### WHAT YOU HAVE TO DO
Copy, word for word, each line of the data below from the first through the line containing "-153,6 +143,16 @@", and stop there.

** THE DATA follows **

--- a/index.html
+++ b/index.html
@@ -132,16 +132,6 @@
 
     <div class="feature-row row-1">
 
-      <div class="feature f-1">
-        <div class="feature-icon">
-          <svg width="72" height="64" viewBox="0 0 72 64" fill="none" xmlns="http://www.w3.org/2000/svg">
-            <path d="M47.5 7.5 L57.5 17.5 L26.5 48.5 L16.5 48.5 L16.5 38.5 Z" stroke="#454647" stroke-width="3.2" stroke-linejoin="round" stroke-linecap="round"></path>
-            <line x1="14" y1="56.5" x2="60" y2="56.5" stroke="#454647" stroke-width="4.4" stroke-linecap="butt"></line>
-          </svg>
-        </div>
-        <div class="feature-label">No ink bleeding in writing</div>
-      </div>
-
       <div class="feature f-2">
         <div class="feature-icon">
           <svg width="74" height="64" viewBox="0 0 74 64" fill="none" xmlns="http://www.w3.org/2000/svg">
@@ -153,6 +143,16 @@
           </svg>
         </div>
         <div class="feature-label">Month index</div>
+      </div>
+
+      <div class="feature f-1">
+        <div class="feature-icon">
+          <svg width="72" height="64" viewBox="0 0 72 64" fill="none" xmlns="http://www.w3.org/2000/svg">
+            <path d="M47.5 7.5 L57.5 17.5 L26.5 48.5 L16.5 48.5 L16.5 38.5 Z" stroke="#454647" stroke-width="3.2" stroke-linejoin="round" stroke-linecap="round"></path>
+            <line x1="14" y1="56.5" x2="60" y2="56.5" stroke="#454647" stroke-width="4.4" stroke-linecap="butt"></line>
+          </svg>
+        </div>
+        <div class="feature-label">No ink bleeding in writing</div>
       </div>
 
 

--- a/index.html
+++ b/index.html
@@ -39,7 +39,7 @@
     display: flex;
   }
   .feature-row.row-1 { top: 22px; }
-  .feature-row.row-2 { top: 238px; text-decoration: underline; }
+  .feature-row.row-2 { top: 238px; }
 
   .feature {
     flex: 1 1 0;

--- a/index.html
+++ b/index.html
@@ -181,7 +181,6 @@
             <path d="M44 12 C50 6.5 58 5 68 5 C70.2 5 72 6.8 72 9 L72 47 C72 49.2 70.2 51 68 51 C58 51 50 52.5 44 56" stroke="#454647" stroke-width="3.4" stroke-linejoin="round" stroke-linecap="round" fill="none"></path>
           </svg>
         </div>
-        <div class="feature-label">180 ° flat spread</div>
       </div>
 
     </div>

** End of THE DATA **

### RESULT OF THE EXERCISE
--- a/index.html
+++ b/index.html
@@ -132,16 +132,6 @@
 
     <div class="feature-row row-1">
 
-      <div class="feature f-1">
-        <div class="feature-icon">
-          <svg width="72" height="64" viewBox="0 0 72 64" fill="none" xmlns="http://www.w3.org/2000/svg">
-            <path d="M47.5 7.5 L57.5 17.5 L26.5 48.5 L16.5 48.5 L16.5 38.5 Z" stroke="#454647" stroke-width="3.2" stroke-linejoin="round" stroke-linecap="round"></path>
-            <line x1="14" y1="56.5" x2="60" y2="56.5" stroke="#454647" stroke-width="4.4" stroke-linecap="butt"></line>
-          </svg>
-        </div>
-        <div class="feature-label">No ink bleeding in writing</div>
-      </div>
-
       <div class="feature f-2">
         <div class="feature-icon">
           <svg width="74" height="64" viewBox="0 0 74 64" fill="none" xmlns="http://www.w3.org/2000/svg">
@@ -153,6 +143,16 @@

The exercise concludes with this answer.